Dos veces al día, a las diez y media de la mañana y cuatro y treinta de la tarde, unos cuantos muchachos, entre ellos mi hermano y yo, después de salir de la escuela, acudíamos presurosos a la playa. Eran los instantes, como convenidos con la escuela, de iniciar el jalar el chinchorro hacia la playa.
Antes, tanto a temprana hora de la mañana como al mediodía, los pescadores expandían la red en el mar, como a cien o ciento cincuenta metros de la orilla de la playa. En varios botes, peñeros pequeños, la transportaban por partes y los de abordo la iban distribuyendo en el espacio marino. No tardaba la relinga, hilera de plomos, en apoyarse en el suelo marino para cerrarles escape a los peces. Allí permanecería justamente hasta la hora y punto que nosotros llegaríamos, después de salir de la escuela, pasar por casa y cambiarnos a la manera adecuada para la tarea a emprender.
Como si fuese un santo y seña, al traspasar la laguna y el manglar que a la playa separaban de la sabana y ser avistados por los pescadores, se iniciaba la faena. Sendos grupos de pescadores, de tres o cuatro hombres cada uno, se colocaban en los extremos del chinchorro que previamente habían colocado formando un arco. A la orden del patrón, generalmente el más experimentado, condición que se sabía reconocer con buen juicio y hasta generosidad, empezaba el jalar por los extremos, en línea recta hacia la orilla. Aquella tarea, por las dimensiones del apero de pesca, la fuerza del agua y su movimiento, requería fuerzas superiores a la que podían aportar aquellos seis u ocho hombres.

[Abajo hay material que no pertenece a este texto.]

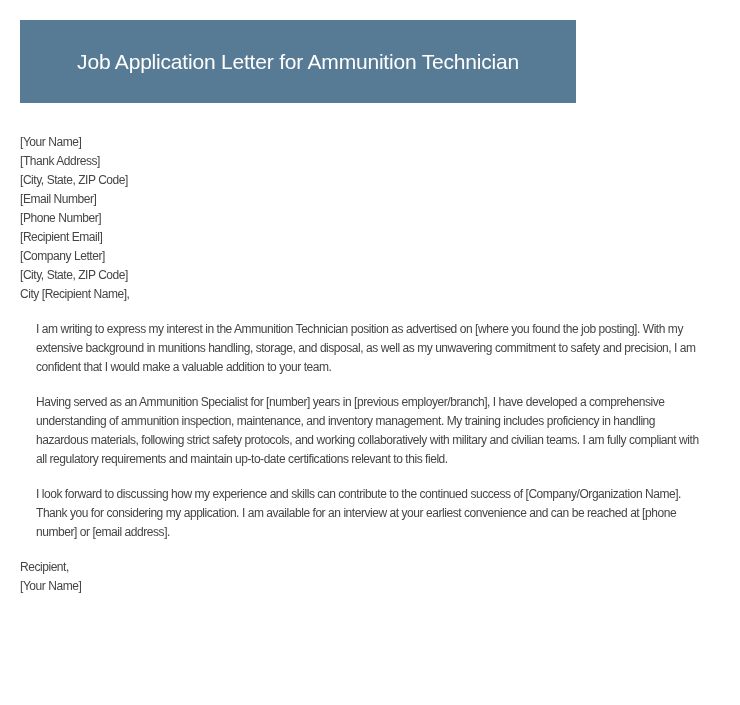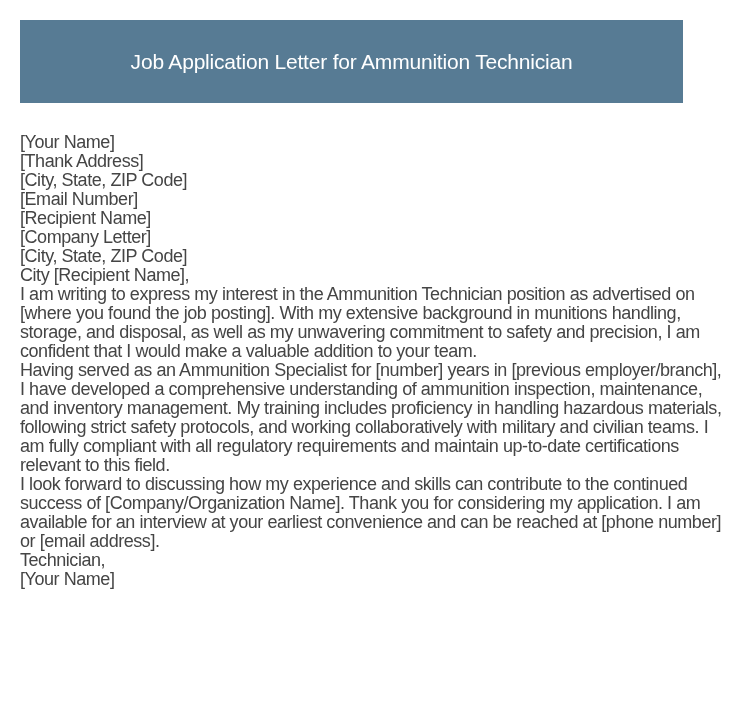--- a/index.html
+++ b/index.html
@@ -18,7 +18,7 @@
       position: absolute;
       left: 20px;
       top: 20px;
-      width: 663px;
+      width: 556px;
       height: 83px;
       background: #577b94;
       display: flex;

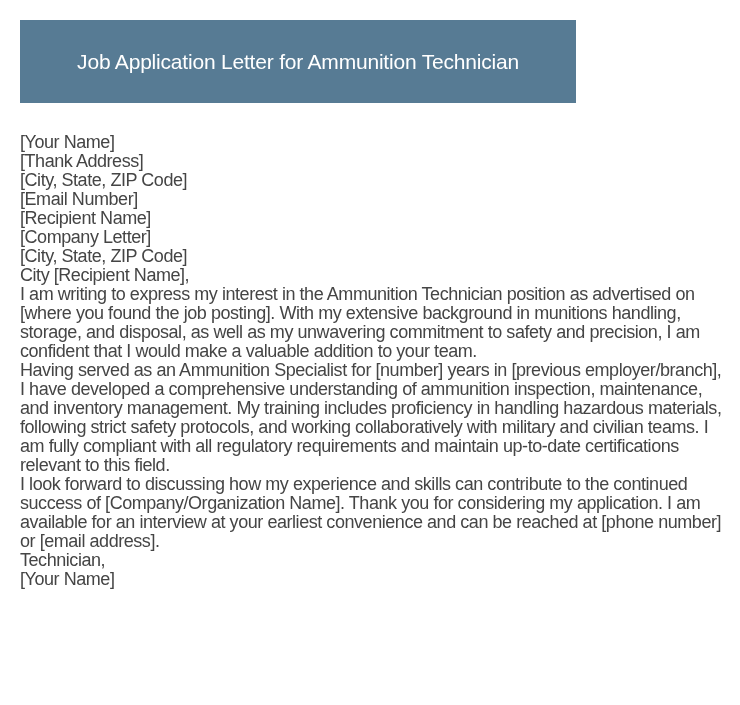--- a/index.html
+++ b/index.html
@@ -39,7 +39,7 @@
       top: 133px;
       width: 704px;
       color: #454545;
-      font-size: 18px;
+      font-size: 12px;
       line-height: 19px;
       letter-spacing: -0.45px;
       font-family: "Liberation Sans", sans-serif;

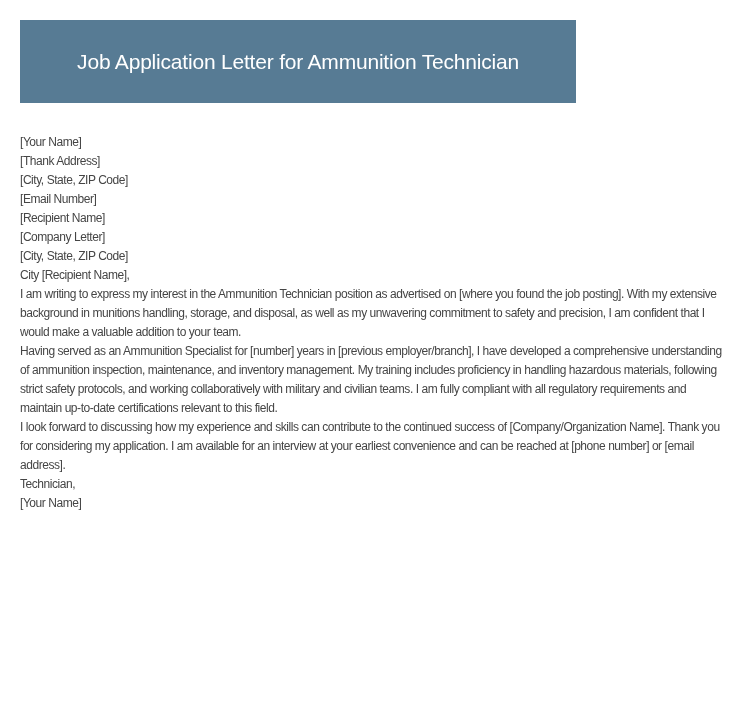--- a/index.html
+++ b/index.html
@@ -66,6 +66,7 @@
   <span class="line">[Thank Address]</span>
   <span class="line">[City, State, ZIP Code]</span>
   <span class="line">[Email Number]</span>
+  <span class="line">[Phone Number]</span>
   <span class="line">[Recipient Name]</span>
   <span class="line">[Company Letter]</span>
   <span class="line">[City, State, ZIP Code]</span>

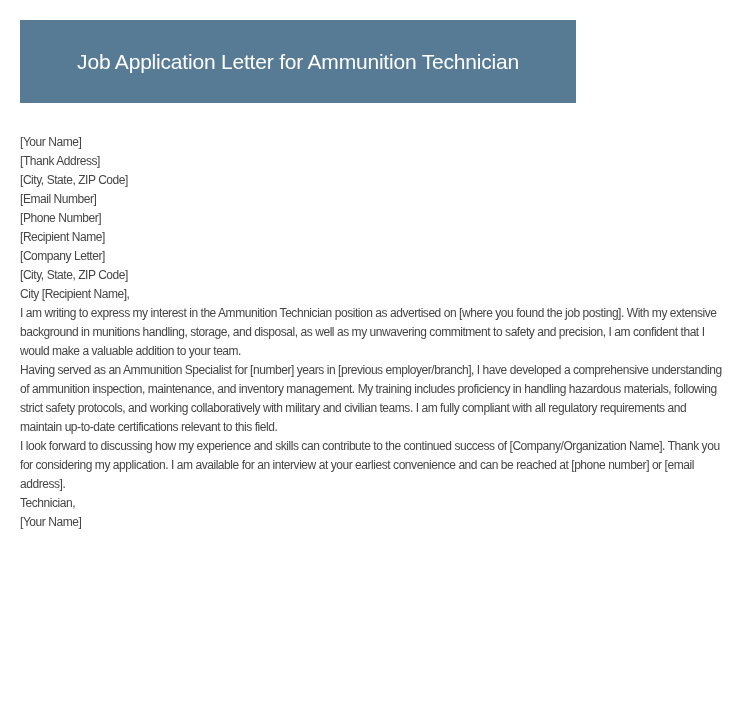--- a/index.html
+++ b/index.html
@@ -67,7 +67,7 @@
   <span class="line">[City, State, ZIP Code]</span>
   <span class="line">[Email Number]</span>
   <span class="line">[Phone Number]</span>
-  <span class="line">[Recipient Name]</span>
+  <span class="line">[Recipient Email]</span>
   <span class="line">[Company Letter]</span>
   <span class="line">[City, State, ZIP Code]</span>
   <span class="line">City [Recipient Name],</span>

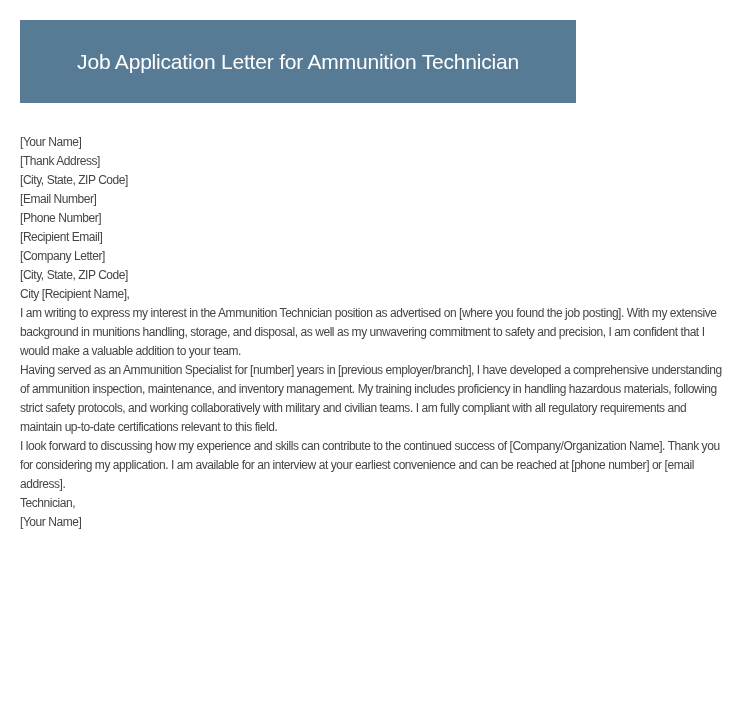--- a/index.html
+++ b/index.html
@@ -51,7 +51,7 @@
     }
     .para {
       display: block;
-      margin: 0;
+      margin: 16px;
     }
   </style>
 </head>

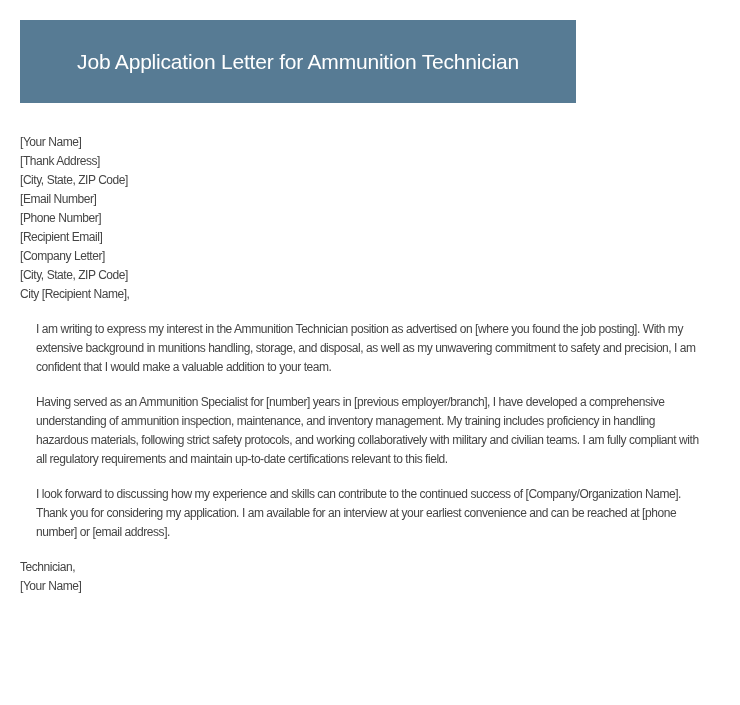--- a/index.html
+++ b/index.html
@@ -74,7 +74,7 @@
   <p class="para">I am writing to express my interest in the Ammunition Technician position as advertised on [where you found the job posting]. With my extensive background in munitions handling, storage, and disposal, as well as my unwavering commitment to safety and precision, I am confident that I would make a valuable addition to your team.</p>
   <p class="para">Having served as an Ammunition Specialist for [number] years in [previous employer/branch], I have developed a comprehensive understanding of ammunition inspection, maintenance, and inventory management. My training includes proficiency in handling hazardous materials, following strict safety protocols, and working collaboratively with military and civilian teams. I am fully compliant with all regulatory requirements and maintain up-to-date certifications relevant to this field.</p>
   <p class="para">I look forward to discussing how my experience and skills can contribute to the continued success of [Company/Organization Name]. Thank you for considering my application. I am available for an interview at your earliest convenience and can be reached at [phone number] or [email address].</p>
-  <span class="line">Technician,</span>
+  <span class="line">Recipient,</span>
   <span class="line">[Your Name]</span>
 </div>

El patrón estaba conciente que su sola voluntad no era suficiente, tampoco la participación de quienes le acompañaban. Había asumido con sus compañeros pescadores, propietarios de botes y hasta “socios” de la red o chinchorro, aquella tarea que seria de todos los días, como parte de la herencia cultural, pero sabía, como conductor, que ellos solos no podían culminarla. Se necesitaban otras fuerzas. Sería un trabajo de muchos. Lo sabía porque la vieja costumbre, solidaria y generosa de los viejos, sus padres y abuelos, le había enseñado. Y comenzaba el jalar hacia la orilla. Cada uno de quienes allí participábamos, jalando el chinchorro, al pisar el fondo marino, le imprimíamos un rumbo a la marcha, por el apoyo, la resistencia del lecho, el empuje y la coordinación del esfuerzo. El patrón sabio y sus más cercanos colaboradores, humildes pescadores todos, marcaban rumbo y ritmo de la marcha hacia la orilla señalada, del pequeño grupo que jalaba hacia la orilla.
En la medida que los extremos de la red emergían del agua eran depositados en la playa, en puntos previamente establecidos; quienes salíamos halando, volvíamos al mar a continuar tirando, màs o menos, desde la posición inicial. Al fin, pasado cierto tiempo, según el empuje de la ola, la carga que arrastraba el chinchorro, aquel instrumento siempre pesado, arribaba a la orilla y en ella, en la arena limpia y fina, se esparramaba la carga.
El mar era y es de todos, la vida en él, también está a la generosa disposición de los hombres, quienes pueden disponer de ella con racionalidad y equilibrio: la red y los botes de los pescadores y, a la fuerza de trabajo de ellos, se agregaba la nuestra.